Sweden, an Exception in Europe?


On September 9, 2018, Sweden will elect its representatives in the parliamentary elections. Long regarded as having set a political example, Sweden is no longer an exception next to its neighbor countries. The nationalist party Sverigedemokraterna, Sweden Democrats, is today the number three political force in the country, alongside the Swedish Social Democratic Party and the conservative Moderate Party, which have been the pillars of the government since 1917.

On November 10 2017, the World Forum for Democracy in Strasbourg, organized by the Council of Europe, came to a conclusion. Its topic: populism. Just three weeks earlier, the far right was massively supported by more than 530,000 voters in the Czech Republic legislative elections. From Austria to Hungary via Germany and Italy, the extreme right is undergoing a resurgence of widespread popularity, fueled by the migration crisis affecting the continent. Sweden, a typical example of the social-democratic welfare state model that combines social and economic efficiency, is systematically presented as an example of political stability, with the Swedish Social Democratic Party having dominated the political field for almost a century. However, the situation changed in 2010, when the authoritarian and radical party of the Sweden Democrats obtained parliamentary representation. In September 2014 it became the number three political force in the country with 13% of the vote and 48 seats in the Parliament. The latest polls show that the support for the radical right has reached 21.5%, putting the far-right party just behind the social democratic party, with 25.7% of the votes.

Moderation and continual growth

Under the chairmanship of Jimmie Åkesson, the party was created in 1998 as the three nationalist, racist and anti-immigration parties -Sweden Party, Keep Sweden Swedish and the Swedish Progress Party- merged. It is the first far-right populist party to enter parliament since Ny demokrati, New Democracy, which sat in the Parliament of Sweden between 1991 and 1994, before being dissolved.

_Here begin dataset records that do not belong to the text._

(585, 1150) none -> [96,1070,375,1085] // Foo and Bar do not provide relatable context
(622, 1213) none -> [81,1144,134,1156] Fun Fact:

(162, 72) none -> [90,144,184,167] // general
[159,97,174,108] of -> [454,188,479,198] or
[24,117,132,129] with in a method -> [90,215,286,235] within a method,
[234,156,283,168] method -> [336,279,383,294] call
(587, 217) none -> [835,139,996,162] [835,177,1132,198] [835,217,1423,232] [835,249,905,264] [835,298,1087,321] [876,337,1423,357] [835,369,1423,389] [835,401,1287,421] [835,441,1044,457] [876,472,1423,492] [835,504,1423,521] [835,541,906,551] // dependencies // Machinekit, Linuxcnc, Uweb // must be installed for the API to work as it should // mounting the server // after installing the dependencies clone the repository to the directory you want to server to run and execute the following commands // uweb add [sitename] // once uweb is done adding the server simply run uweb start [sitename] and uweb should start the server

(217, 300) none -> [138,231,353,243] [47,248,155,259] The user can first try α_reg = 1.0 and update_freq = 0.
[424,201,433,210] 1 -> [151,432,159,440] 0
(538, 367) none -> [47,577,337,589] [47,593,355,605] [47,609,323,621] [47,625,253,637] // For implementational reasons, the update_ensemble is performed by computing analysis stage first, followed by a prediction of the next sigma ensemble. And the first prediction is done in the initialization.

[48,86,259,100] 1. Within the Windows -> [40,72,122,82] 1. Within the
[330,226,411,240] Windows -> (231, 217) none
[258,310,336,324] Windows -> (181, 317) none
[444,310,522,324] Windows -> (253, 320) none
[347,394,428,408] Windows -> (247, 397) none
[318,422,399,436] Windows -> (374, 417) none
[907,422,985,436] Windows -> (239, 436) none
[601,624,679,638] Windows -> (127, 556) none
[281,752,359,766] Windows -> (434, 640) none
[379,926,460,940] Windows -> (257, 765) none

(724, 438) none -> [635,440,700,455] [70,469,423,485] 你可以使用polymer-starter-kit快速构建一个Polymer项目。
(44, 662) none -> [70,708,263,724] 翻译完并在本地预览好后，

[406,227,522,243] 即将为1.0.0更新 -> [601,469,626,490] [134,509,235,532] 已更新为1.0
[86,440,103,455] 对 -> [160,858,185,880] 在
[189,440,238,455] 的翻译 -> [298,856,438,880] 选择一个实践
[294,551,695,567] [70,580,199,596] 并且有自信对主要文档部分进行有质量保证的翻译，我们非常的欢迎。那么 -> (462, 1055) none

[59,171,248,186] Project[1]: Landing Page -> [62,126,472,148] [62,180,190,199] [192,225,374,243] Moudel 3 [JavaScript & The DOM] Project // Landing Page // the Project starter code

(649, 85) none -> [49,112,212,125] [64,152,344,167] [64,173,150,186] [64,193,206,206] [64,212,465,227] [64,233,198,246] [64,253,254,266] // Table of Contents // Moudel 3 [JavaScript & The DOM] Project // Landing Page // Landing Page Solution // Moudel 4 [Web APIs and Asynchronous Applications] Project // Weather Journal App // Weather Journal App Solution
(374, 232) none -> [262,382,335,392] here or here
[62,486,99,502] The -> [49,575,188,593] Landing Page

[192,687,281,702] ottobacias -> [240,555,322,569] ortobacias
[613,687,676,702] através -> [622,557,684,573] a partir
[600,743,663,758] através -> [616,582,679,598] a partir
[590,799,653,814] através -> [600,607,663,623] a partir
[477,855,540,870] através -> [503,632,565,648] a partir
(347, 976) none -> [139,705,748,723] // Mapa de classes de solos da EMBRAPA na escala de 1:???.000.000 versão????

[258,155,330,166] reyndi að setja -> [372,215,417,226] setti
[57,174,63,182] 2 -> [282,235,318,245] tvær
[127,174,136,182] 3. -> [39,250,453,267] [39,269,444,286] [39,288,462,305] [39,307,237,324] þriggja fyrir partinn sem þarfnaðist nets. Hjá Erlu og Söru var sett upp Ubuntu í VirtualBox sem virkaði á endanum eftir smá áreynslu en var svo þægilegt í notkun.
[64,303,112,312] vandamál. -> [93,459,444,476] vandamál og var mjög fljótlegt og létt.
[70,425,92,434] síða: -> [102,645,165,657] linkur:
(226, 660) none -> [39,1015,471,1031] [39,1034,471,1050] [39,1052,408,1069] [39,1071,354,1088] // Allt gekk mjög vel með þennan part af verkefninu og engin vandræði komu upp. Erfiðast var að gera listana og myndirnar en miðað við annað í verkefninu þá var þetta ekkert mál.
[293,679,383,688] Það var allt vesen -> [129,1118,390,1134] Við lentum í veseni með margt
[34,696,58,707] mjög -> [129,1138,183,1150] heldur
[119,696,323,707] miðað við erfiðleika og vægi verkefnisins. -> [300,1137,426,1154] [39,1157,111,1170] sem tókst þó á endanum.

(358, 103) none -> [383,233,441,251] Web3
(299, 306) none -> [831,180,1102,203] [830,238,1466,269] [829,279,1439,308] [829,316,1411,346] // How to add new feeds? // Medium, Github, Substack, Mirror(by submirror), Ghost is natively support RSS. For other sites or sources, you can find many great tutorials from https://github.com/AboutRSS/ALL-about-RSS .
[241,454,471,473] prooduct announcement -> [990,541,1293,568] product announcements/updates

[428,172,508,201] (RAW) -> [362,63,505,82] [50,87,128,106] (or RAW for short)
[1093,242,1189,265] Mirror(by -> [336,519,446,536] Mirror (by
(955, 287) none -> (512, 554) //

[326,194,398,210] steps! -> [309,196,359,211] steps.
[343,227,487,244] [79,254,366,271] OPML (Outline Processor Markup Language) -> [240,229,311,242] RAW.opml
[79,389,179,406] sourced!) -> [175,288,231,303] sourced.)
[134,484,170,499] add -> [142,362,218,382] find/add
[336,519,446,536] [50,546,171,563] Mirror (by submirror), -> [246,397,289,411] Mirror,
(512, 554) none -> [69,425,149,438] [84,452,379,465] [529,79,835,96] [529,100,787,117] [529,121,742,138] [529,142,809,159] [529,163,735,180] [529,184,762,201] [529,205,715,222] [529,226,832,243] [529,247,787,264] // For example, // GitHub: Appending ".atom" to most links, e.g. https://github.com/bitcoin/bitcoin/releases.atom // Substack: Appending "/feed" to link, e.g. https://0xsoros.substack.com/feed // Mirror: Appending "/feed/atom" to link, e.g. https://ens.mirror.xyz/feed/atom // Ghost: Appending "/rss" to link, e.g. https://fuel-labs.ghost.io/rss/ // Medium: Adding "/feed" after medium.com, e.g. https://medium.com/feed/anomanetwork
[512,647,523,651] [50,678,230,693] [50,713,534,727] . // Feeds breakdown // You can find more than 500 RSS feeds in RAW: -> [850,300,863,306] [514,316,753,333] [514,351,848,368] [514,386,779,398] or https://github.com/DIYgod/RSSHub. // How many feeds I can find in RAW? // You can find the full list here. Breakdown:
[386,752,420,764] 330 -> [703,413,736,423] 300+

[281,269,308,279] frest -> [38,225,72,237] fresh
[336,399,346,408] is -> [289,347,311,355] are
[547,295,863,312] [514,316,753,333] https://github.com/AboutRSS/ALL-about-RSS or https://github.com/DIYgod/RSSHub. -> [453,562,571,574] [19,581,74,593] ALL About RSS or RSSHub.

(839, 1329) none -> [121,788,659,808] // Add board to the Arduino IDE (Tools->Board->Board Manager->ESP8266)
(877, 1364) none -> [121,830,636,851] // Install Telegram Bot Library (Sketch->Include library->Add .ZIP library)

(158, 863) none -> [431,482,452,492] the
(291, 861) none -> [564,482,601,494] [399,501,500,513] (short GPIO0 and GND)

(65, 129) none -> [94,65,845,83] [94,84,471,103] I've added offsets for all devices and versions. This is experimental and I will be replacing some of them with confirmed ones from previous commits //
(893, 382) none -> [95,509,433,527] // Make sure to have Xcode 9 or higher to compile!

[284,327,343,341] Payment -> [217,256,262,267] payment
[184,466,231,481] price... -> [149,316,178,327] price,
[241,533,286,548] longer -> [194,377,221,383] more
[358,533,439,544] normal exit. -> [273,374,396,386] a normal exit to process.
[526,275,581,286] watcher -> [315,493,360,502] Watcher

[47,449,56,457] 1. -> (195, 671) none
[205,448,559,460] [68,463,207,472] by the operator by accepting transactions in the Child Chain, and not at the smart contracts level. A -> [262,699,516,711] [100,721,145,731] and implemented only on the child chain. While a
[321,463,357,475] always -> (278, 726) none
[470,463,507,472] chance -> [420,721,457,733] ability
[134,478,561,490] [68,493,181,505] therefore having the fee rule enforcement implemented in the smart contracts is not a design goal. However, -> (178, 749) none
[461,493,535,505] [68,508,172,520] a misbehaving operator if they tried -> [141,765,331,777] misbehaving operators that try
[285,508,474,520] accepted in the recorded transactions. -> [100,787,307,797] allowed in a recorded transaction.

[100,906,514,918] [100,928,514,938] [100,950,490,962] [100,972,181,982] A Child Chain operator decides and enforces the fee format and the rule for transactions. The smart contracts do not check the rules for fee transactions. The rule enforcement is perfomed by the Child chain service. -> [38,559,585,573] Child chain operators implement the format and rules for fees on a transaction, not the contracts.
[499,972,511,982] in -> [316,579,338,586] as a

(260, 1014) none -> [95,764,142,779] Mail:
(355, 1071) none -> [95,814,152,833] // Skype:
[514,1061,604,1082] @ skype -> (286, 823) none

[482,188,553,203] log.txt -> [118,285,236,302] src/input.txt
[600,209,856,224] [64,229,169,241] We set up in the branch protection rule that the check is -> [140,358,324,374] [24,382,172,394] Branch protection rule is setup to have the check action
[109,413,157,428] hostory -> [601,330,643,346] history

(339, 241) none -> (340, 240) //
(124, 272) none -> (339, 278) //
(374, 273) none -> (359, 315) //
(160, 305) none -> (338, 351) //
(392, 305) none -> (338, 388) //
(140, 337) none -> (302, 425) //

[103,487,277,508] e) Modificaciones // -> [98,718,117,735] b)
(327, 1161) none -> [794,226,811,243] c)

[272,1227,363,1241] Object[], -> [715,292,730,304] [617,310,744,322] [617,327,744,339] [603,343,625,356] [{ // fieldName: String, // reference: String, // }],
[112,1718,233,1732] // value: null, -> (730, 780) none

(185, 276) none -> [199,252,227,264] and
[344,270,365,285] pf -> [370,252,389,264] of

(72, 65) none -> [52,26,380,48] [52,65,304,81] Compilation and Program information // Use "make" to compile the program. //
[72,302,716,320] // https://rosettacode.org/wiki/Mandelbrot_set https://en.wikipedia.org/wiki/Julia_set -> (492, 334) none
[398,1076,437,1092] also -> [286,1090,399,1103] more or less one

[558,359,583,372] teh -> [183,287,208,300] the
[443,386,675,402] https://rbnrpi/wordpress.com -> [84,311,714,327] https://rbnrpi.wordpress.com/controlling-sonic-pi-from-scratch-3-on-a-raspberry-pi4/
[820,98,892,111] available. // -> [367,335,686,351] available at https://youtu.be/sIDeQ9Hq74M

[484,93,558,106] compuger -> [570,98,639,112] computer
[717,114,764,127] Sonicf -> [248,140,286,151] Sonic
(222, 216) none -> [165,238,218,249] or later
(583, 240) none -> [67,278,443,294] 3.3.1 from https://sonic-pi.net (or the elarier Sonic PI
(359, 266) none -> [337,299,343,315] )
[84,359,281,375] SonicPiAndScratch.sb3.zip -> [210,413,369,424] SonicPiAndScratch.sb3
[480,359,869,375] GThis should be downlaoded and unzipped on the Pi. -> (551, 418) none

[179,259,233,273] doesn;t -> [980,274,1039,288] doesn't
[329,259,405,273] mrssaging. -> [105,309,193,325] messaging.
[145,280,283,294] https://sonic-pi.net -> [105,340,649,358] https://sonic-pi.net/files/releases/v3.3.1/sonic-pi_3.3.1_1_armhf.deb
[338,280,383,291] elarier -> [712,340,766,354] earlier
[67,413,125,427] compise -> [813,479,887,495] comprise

As of 1995, Mikael Jansson, head of Sweden Party, strove to make the party more respectable, distancing it from the xenophobic and violent groups that it had close connections with in the early 1990s. In 2005, Jimmie Åkesson used the same tactic and dismissed members known for their Nazi sympathies, claiming that today that the party is no longer racist- a statement questioned by Prime Minister Stefan Löfven who called the party “neo-fascist” in 2014.

Until 2002, the support for the Sweden Democrats was minimal, with only 5 seats in 3 municipal assemblies. 4 years after its creation, the party got 2% of the votes, multiplying the number of representatives in the municipal assemblies by five. During the elections in 2006, the party became officially eligible for public funding and has since increased its mobilizing capacity.

The migration crisis as electoral ground

Sweden showcases an atypical model: the access to public services is equal for all inhabitants of Sweden. As a result, the country has always kept its distance from European assimilation criteria, refusing in 1991 the language test as a condition of integration. The Nordic country currently hosts more than twice as many refugees per capita than any other of the 34 OECD member states. The results of the “Scandinavian model” are an excellent standard of living, high wages and high rates of female economic participation. Vermont Senator Bernie Sanders has called Sweden and its neighbor Denmark as his ideals of “social democracy”.

However, Sweden’s exceptionalism regarding integration is challenged by the current political climate. The pension system, once generous, is now under pressure with the arrival of 160,000 refugees in 2015. The migration crisis is a topic that the Sweden Democrats take very seriously. In a campaign videoclip broadcasted in November, the leader of the Sweden Democrats said: “Mass immigration is not profitable, we know this today […] My name is Jimmie Åkesson and I am going to do everything in my power to solve this chaos that you social democrats and liberals have created.”

This message reached out to many, such as the inhabitants of Kristianstad, a small town in southern Sweden with 35,000 inhabitants, almost half of whom were born in a foreign country. Nicklas Nilsson, party leader on Kristianstad’s council, said in a local newspaper that the integration of Muslims, which has shown difficulties because of the cultural differences concerning a culture based on Islam, risks “weakening” the Swedish citizenship. Another Swede, Lars-Åke, 55 years, said the following to the British newspaper The Guardian: “There are too many refugees. So many Arabs that I feel I have to learn to speak Arabic.”

Keeping Europe in suspense

Even if Sweden seems to be moving away from this particular line that has long earned it the reputation as a European “exception”, the far-right populist party is still marginalized. The government refuses cooperation with or support for the Sweden Democrats, blaming their ideologies for spreading of political extremism. This month, a survey showed that election preferences for the Moderate Party have increased by 4.1% since last May- the largest increase registered, compared to a decline of 3.6% for the Sweden Democrats. The challenge of this campaign seems to be surrounding the issue of migration, facing discontent bubbling under the surface all over the country. According to Daniel Poohl, publisher of the anti-racist newspaper Expo; “The risk is that in a society where the Sweden Democrats have more and more to say and where immigration is presented as a fundamental problem, racist ideas and actions will become more normalized.”

Will Sweden take a path that many of its European comrades have started? The question will be answered in September 2018.